Compadecido, extendió la mano y lo tocó diciendo: «Quiero: queda limpio». La lepra se le quitó inmediatamente y quedó limpio.
Él lo despidió, encargándole severamente: «No se lo digas a nadie; pero para que conste, ve a presentarte al sacerdote y ofrece por tu purificación lo que mandó Moisés, para que les sirva de testimonio».
Pero cuando se fue, empezó a pregonar bien
alto y a divulgar el hecho, de modo que Jesús ya no podía entrar abiertamente
en ningún pueblo; se quedaba fuera, en lugares solitarios; y aun así acudían a
él de todas partes.
Comentario
Ya casi nadie quiere
arrodillarse. Muy pocos pueden vislumbrar que, quizá, ese gesto es el único que
nos abre la puerta de la esperanza. Y, mucho menos, que posiblemente sea el
acto más decente y estimable que podamos realizar en nuestro breve paso por la
tierra. Por eso, en el evangelio de hoy aprendemos de un leproso una
maravillosa lección evangélica.
El leproso de Galilea sabe que es
leproso, asume su condición de descartado y presenta sus heridas a la mirada de
Jesús. Es precisamente la aceptación de su miseria la que le lleva a correr
para postrarse de hinojos ante el nazareno que, aunque no lo sabía, es el verbo
de Dios encarnado.
Porque arrodillarse también
implica reconocer que no estoy solo con mis penalidades. Que hay alguien que
puede librarme de mi inmundicia. Que hay alguien a quien puedo confiarle mi
nada y mi pobreza.
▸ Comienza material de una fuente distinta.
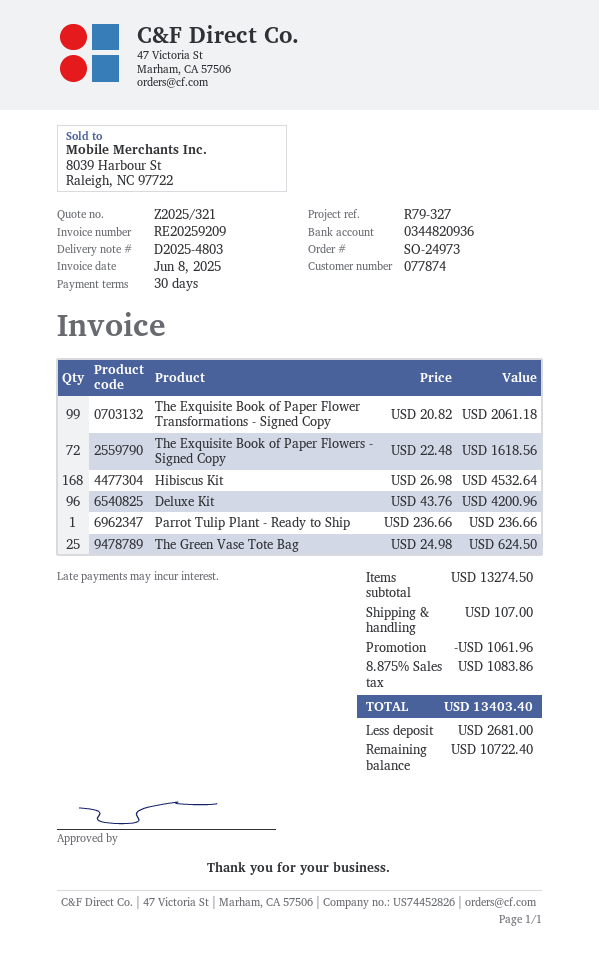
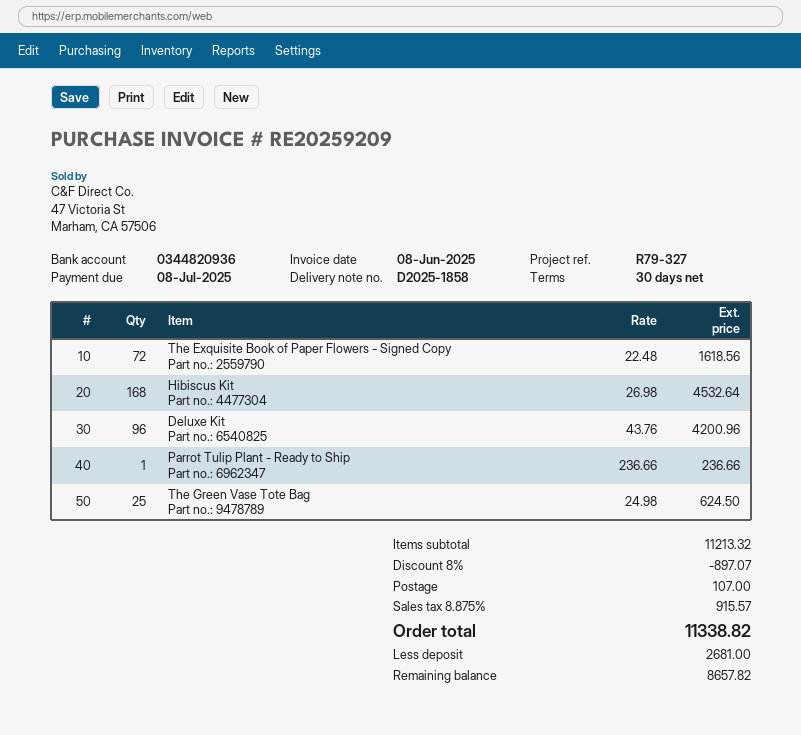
delivery note number: D2025-4803 -> D2025-1858
The Exquisite Book of Paper Flower Transformations - Signed Copy: 99 x 20.82 = 2061.18 -> none
subtotal: 13274.50 -> 11213.32
discount: 1061.96 -> 897.07
tax: 8.875% = 1083.86 -> 8.875% = 915.57
total: 13403.40 -> 11338.82
balance: 10722.40 -> 8657.82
Un hombre, una mujer arrodillados son el mejor icono de la
esperanza.
Arrodillarse ante Jesús significa
que solamente Él justifica mi existencia. Queremos vivir arrodillados siempre:
cada mañana y cada noche, nada más levantarnos y antes de acostarnos. Deseamos
arrodillarnos también ante el Cuerpo y Sangre todos los días en la misa, cuando
resuenan en el templo las campanillas durante la elevación de las sagradas
especies. Y también delante del sacerdote en el sacramento de la Penitencia.
Como el leproso queremos decir: Si quieres, puedes limpiarme. Porque
deseamos escuchar la voz de Cristo, que dice: Sí, quiero, queda limpio.